Koorie Youth Council views

The Koorie Youth Council (KYC) is the voice of young Aboriginal people and Torres Strait Islanders in Victoria. It is an independent not-for-profit organisation that operates as part of the Youth Affairs Council of Victoria (YACVic). ‘Koorie’ is used as an inclusive word, referring to any Aboriginal or Torres Strait person from Victoria or living in Victoria.

Any Koorie aged 12 to 25 who lives in Victoria can become a KYC member. Members elect Regional Councils and a State Council. These groups meet regularly to plan events and activities for members, deliver information and perspectives to Government and grow opportunities for the voice of Koorie youth to be heard and recognised.

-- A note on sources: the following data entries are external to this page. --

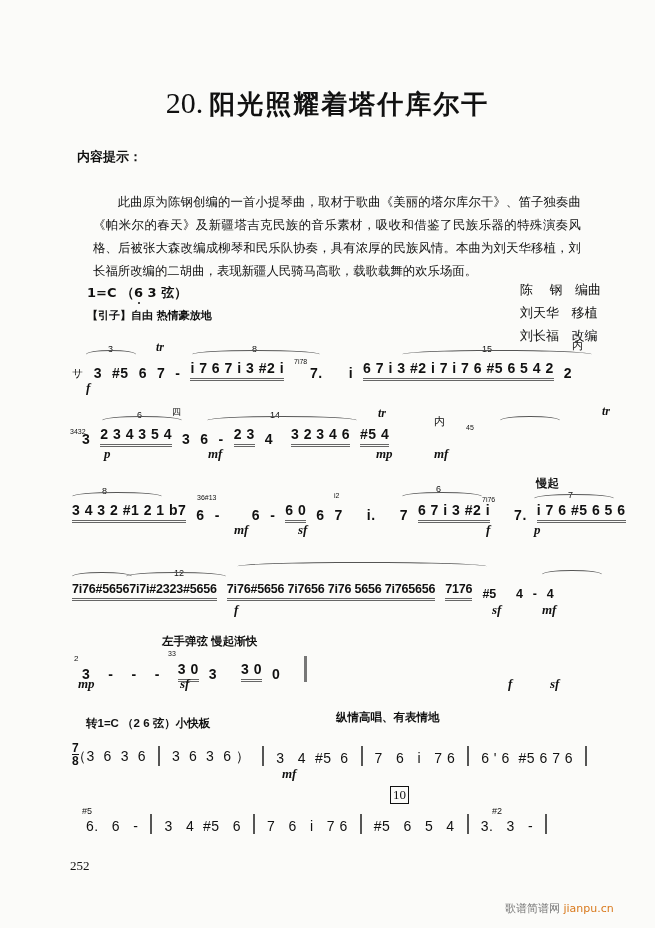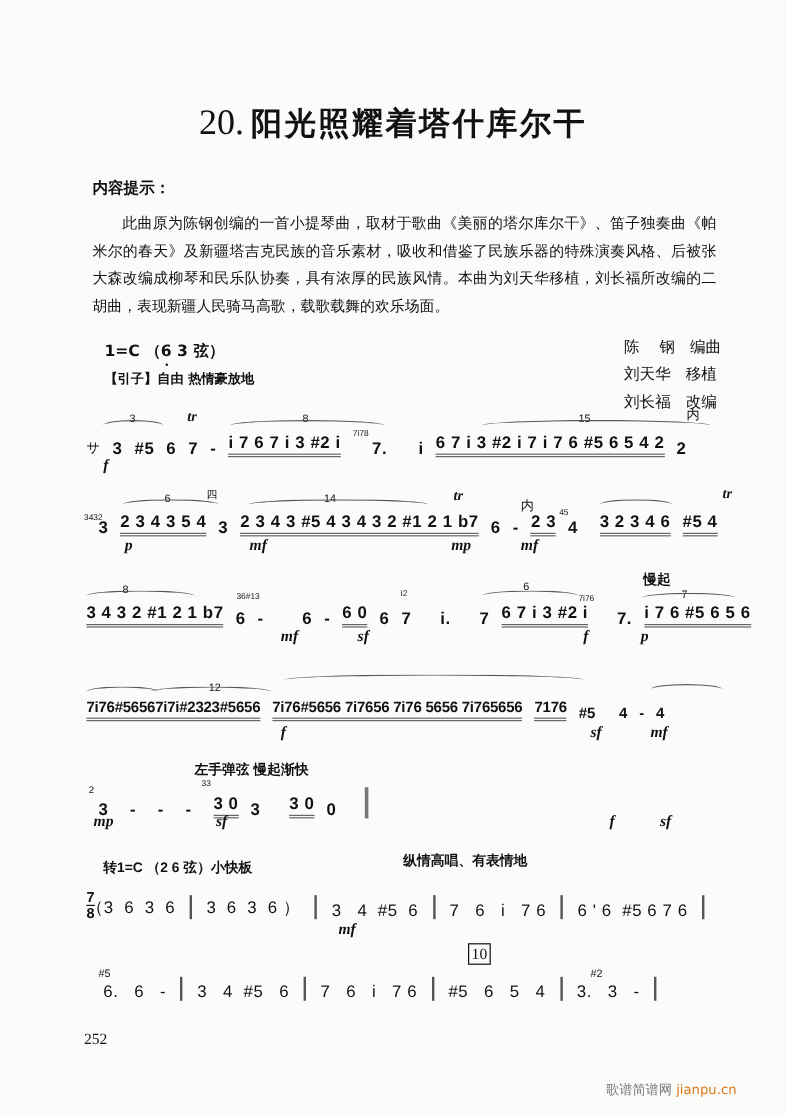--- a/index.html
+++ b/index.html
@@ -10,21 +10,21 @@
   .abs { position: absolute; }
   .title {
     left: 0; width: 655px; top: 86px; text-align: center;
     font-size: 26px; font-weight: bold; letter-spacing: 2px;
   }
   .title .num { font-family: "Liberation Serif", serif; font-weight: normal; font-size: 30px; letter-spacing: 0; margin-right: 6px; }
   .hint-label { left: 77px; top: 148px; font-size: 13px; font-weight: bold; }
   .intro {
     left: 77px; top: 174px; width: 520px; font-size: 12.4px; line-height: 23px; text-align: justify;
   }
-  .intro p { margin: 0; text-indent: 2em; }
+  .intro p { margin: 16px; text-indent: 2em; }
   .key { left: 87px; top: 284px; font-size: 13px; font-weight: bold; }
   .key .dotbelow { position: relative; }
   .key .dotbelow::after { content: ""; position: absolute; left: 50%; bottom: -4px; width: 2px; height: 2px; background:#111; border-radius:50%; transform: translateX(-50%); }
   .section-mark { left: 87px; top: 308px; font-size: 11px; font-weight: bold; }
   .credits { left: 520px; top: 278px; font-size: 13px; line-height: 23px; }
   .credits div { white-space: pre; }
 
   .staff { position: absolute; left: 72px; width: 545px; height: 44px; font-family: "Liberation Sans", sans-serif; font-weight: bold; }
   .notes {
     position: absolute; left: 0; right: 0; top: 16px; font-size: 14px; white-space: pre; letter-spacing: 0.5px;
@@ -104,21 +104,20 @@
   <div class="slur" style="left:135px;top:6px;width:150px;"></div>
   <span class="tr" style="left:306px;top:-4px;">tr</span>
   <span class="anno" style="left:362px;top:4px;font-weight:normal;">内</span>
   <span class="tup" style="left:394px;top:14px;font-size:7px;">45</span>
   <div class="slur" style="left:428px;top:6px;width:60px;"></div>
   <span class="tr" style="left:530px;top:-6px;">tr</span>
   <div class="notes">
     <span class="tok" style="margin-left:10px;">3</span>
     <span class="grp">2 3 4 3 5 4</span>
     <span class="tok">3</span>
-    <span class="grp">2 3 4 3 #5 4 3 4 3 2 #1 2 1 b7</span>
     <span class="tok">6</span>
     <span class="tok">-</span>
     <span class="grp">2 3</span>
     <span class="tok" style="margin-right:18px;">4</span>
     <span class="grp">3 2 3 4 6</span>
     <span class="grp">#5 4</span>
   </div>
   <span class="dyn" style="left:32px;">p</span>
   <span class="dyn" style="left:136px;">mf</span>
   <span class="dyn" style="left:304px;">mp</span>

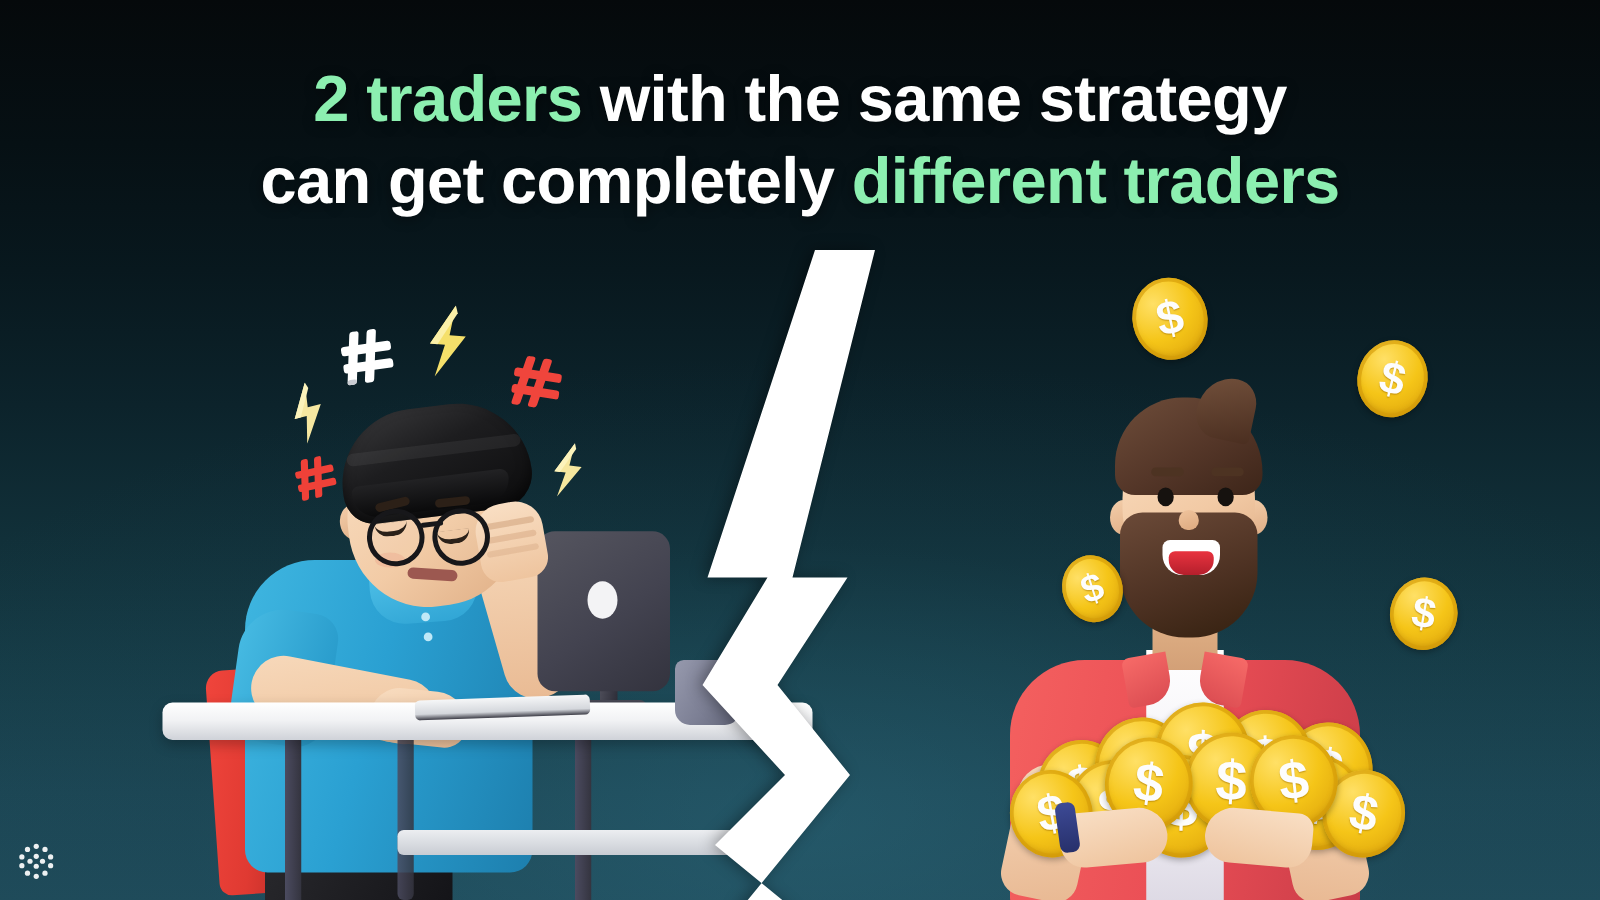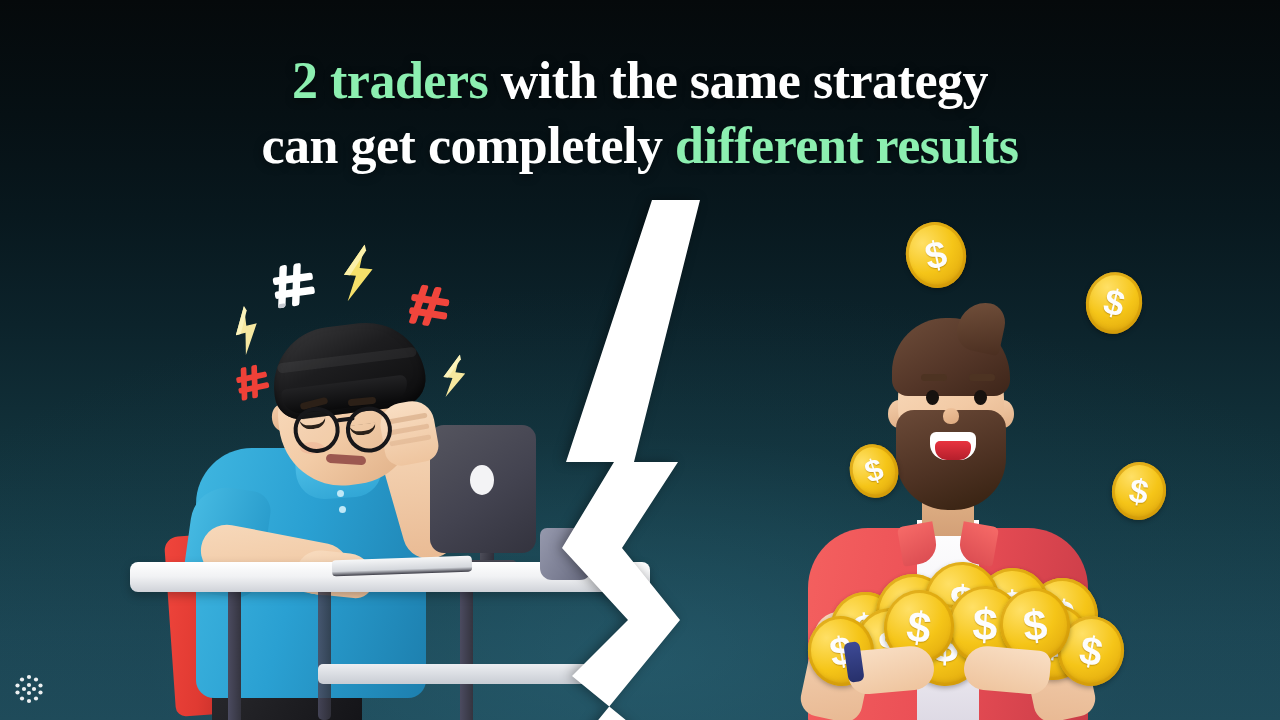--- a/index.html
+++ b/index.html
@@ -32,21 +32,21 @@
     position:absolute;left:0;right:0;top:48px;
     text-align:center;
     font-weight:700;
     font-size:52px;
     line-height:65px;
     letter-spacing:-0.5px;
     color:#ffffff;
     z-index:40;
     text-shadow:0 2px 10px rgba(0,0,0,.45);
   }
-  .headline .ln{display:block;white-space:nowrap;font-family:Liberation Serif, serif;}
+  .headline .ln{display:block;white-space:nowrap;}
   .hl-accent{color:#8cefb0;}
 
   
   .divider{
     position:absolute;left:560px;top:200px;
     width:190px;height:530px;
     z-index:35;
     filter:drop-shadow(-3px 0 6px rgba(0,0,0,.35));
   }
 
@@ -593,21 +593,21 @@
 
   <svg class="divider" viewBox="0 0 190 530" preserveAspectRatio="none">
     <polygon points="92,0 6,262 54,262 2,348 68,420 12,476 78,530 30,530 120,420 62,348 118,262 74,262 140,0" fill="#ffffff"></polygon>
   </svg>
 
   <div class="headline">
     <span class="ln">
       <span class="hl-accent">2 traders</span><span> with the same strategy</span>
     </span>
     <span class="ln">
-      <span>can get completely </span><span class="hl-accent">different results</span>
+      <span>can get completely </span><span class="hl-accent">different traders</span>
     </span>
   </div>
 
   <svg class="logo" viewBox="0 0 34 34">
     <g fill="#ffffff">
       <circle cx="17" cy="5" r="2.1"></circle>
       <circle cx="24" cy="7.5" r="2.1"></circle>
       <circle cx="28.5" cy="13.5" r="2.1"></circle>
       <circle cx="28.5" cy="20.5" r="2.1"></circle>
       <circle cx="24" cy="26.5" r="2.1"></circle>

I was fortunate to be invited to a KYC strategic planning meeting on 15 June, where I met with the State Council and presented the youth engagement resources project to them.

I began by asking the group to think about what impact they hoped to make in their lives – what personal changes they would like to make and how they would like to make community change. Their responses included:

  • “Co-founding a youth-led Indigenous climate lobby group”

  • “Leadership”

  • “Inspiring others”

  • “Sharing my story and journey through music and dance”

  • “Creating opportunities for people to talk”

This activity helped us identify some target areas that the resources could help address – potential barriers and supports that might prevent or assist young people in making changes:

Supports:

  • Networking
  • Friends and family members
  • Self-belief
  • Project funding

Challenges:

  • Being my own worst critic
  • Balancing social life and community life
  • Self-motivation and commitment
  • Time
  • Money
  • Lack of interest from others
  • Unsupportive politicians
  • Finding the right spaces to work in
  • Accessing local government councils

Koorie Youth Council logo

I gave the group copies of the existing Taking Young People Seriously – creating change in your community handbook, and I asked for their suggestions  about how these could be refreshed so that they might appeal more to them and young people they knew.

The group’s ideas for the resources were to:

Make them:

  • colourful
  • fun
  • dynamic
  • App- / mobile- / portable device-friendly

Include:

  • familiar faces (pictures or videos of young people they or their friends recognise and respect)
  • something that allows mapping or searching for interests
  • youth voices
  • videos
  • an ‘inspiration board’ for young people to post ideas to
  • a journal function – to help young people motivate themselves

Promote the resources via:

  • a media release
  • social media

Make sure the resources:

  • create a powerful story for youth engagement
  • are relevant, real and believable
  • are written in simple language
  • are accessible
  • if they are printed, use a ‘z-card’ style leaflet style
  • keep any Government logos to a minimum
  • have no ‘staged’ photos
  • acknowledge traditional owners
  • are embedded in in government – make sure people use them!

Many thanks to Bronnie Mongta, Elisha Douglas, Greg, Jarrah Jones, Jidah Clark, Meriki Onus, Nayuka Gorrie, Robert McGuinness and Savanna Kruger for their great ideas, and thanks to Greg, as KYC State Coordinator, for arranging my visit.